Months after March's soaking storms, scientists with the U.S Geological Survey said groundwater remains at near-record highs on Long Island and in New York City. "We have just begun this month to see water levels decline," said Steven Terracciano, supervisory hydrologist in charge of the agency's Coram office.
Terracciano said this year's spike is due in part to the big snowstorms and March rains that came before the growing season. "Plants aren't using any of the water and so it moves more efficiently down through the water table," he said.
The annual survey measured groundwater levels in April at more than 600 wells across Long Island and New York City. The most dramatic spikes were observed at slightly elevated areas such as Calverton, where clay-like soils prevent water from draining quickly. The biggest jump was measured at one well south of Sag Harbor, where groundwater was 9.2 feet higher than last year - something unlikely to trouble residents because the water table was still 40 feet below the surface.
It was a different story in Riverhead, where water flooded homes on Horton Avenue and made a lake in the middle of Osborne Avenue. One lane has finally reopened after months of pumping, said Town Supervisor Sean Walter.
USGS researchers said that even small rises in the water table caused trouble in low-lying areas on the South Shore. That's because basements, septic tanks and other underground structures lie closer to the water table in places like South Valley Stream or Center Moriches, where the depth to groundwater measured just 5 feet in April.

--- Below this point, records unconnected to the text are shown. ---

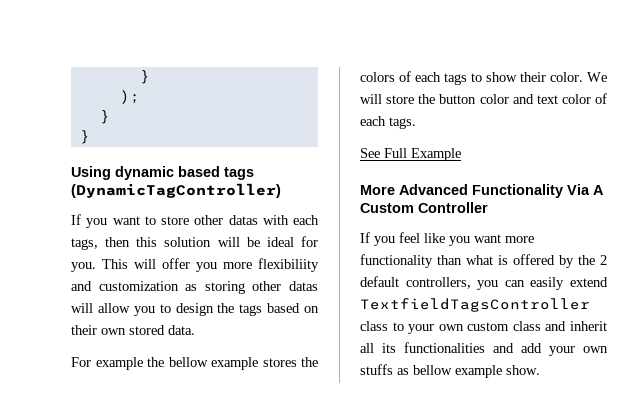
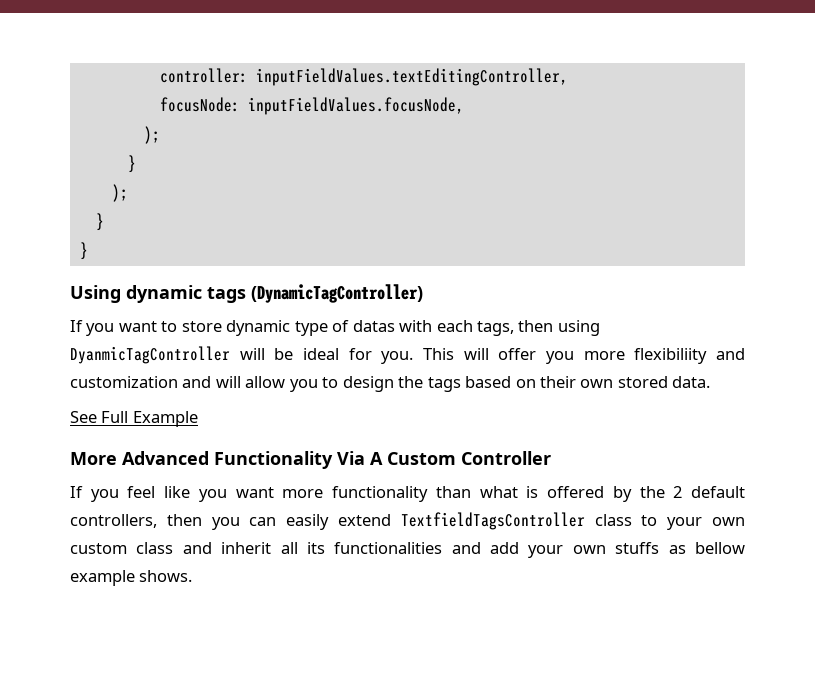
+ controller: inputFieldValues.textEditingController,
+ focusNode: inputFieldValues.focusNode,
+ );
- Using dynamic based tags (DynamicTagController)
+ Using dynamic tags (DynamicTagController)
- If you want to store other datas with each tags, then this solution will be ideal for you.
+ If you want to store dynamic type of datas with each tags, then using DyanmicTagController will be ideal for you.
- This will offer you more flexibiliity and customization as storing other datas will allow you to design the tags based on their own stored data.
+ This will offer you more flexibiliity and customization and will allow you to design the tags based on their own stored data.
- For example the bellow example stores the colors of each tags to show their color. We will store the button color and text color of each tags.
- If you feel like you want more functionality than what is offered by the 2 default controllers, you can easily extend TextfieldTagsController class to your own custom class and inherit all its functionalities and add your own stuffs as bellow example show.
+ If you feel like you want more functionality than what is offered by the 2 default controllers, then you can easily extend TextfieldTagsController class to your own custom class and inherit all its functionalities and add your own stuffs as bellow example shows.

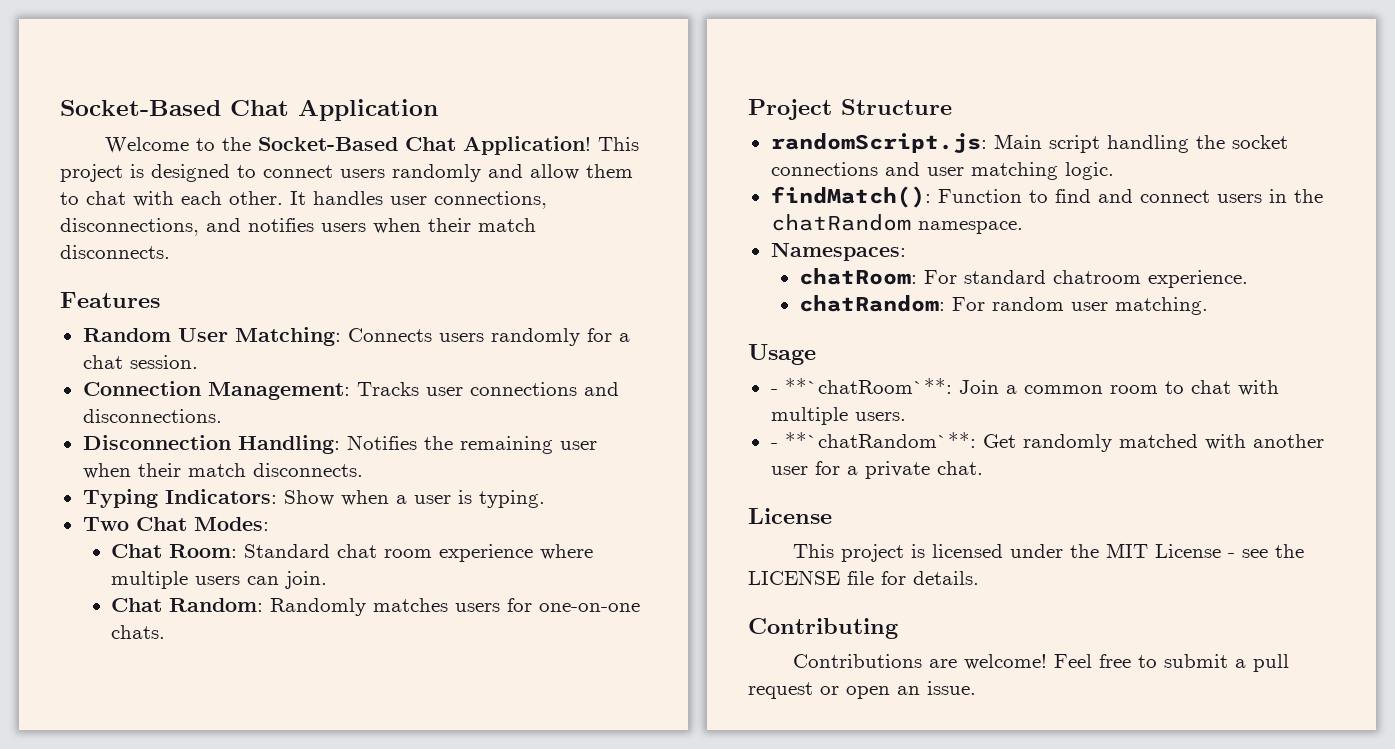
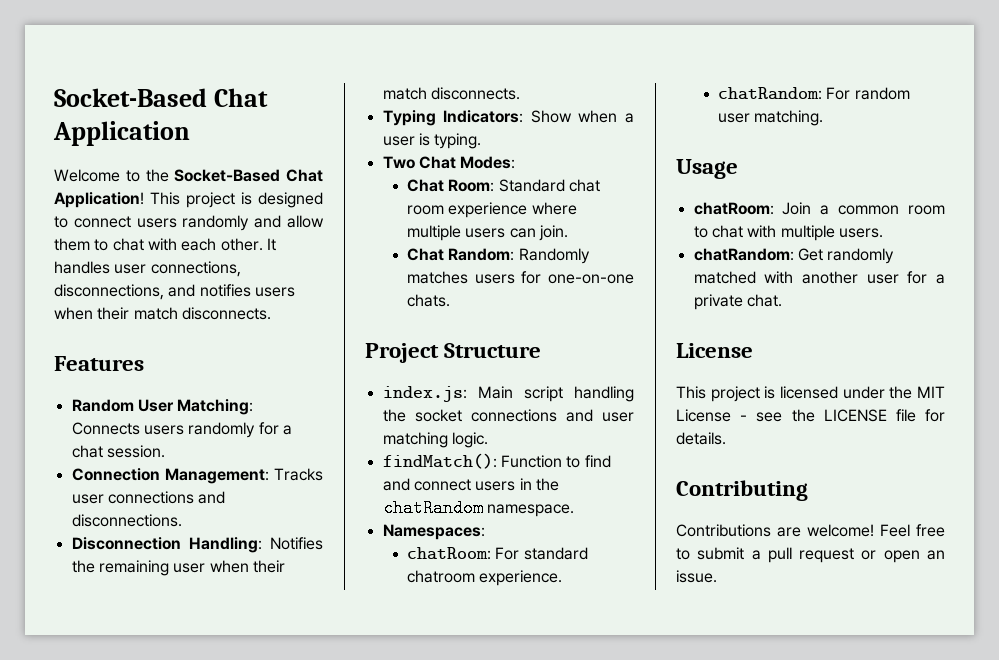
- randomScript.js: Main script handling the socket connections and user matching logic.
+ index.js: Main script handling the socket connections and user matching logic.
- - **`chatRoom`**: Join a common room to chat with multiple users.
+ chatRoom: Join a common room to chat with multiple users.
- - **`chatRandom`**: Get randomly matched with another user for a private chat.
+ chatRandom: Get randomly matched with another user for a private chat.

"We got two feet of water in the basement and it wouldn't go down for at least a month," said Phyllis Tamburello, 58, of Mastic Beach. "I had $10,000 worth of damage in my basement." Her insurance did not cover the damage because the flood was caused by groundwater, Tamburello said.
Scientists expect the water table to go down over the next few months. But they caution that this kind of flooding could become more common.
Many scientists expect that global increases in temperature will result in rising sea levels and more frequent and intense storms - conditions that the agency said would increase the potential for groundwater flooding. "If the predictions bear out, these anomalous conditions that we're experiencing now may not be anomalous in the future," Terracciano said.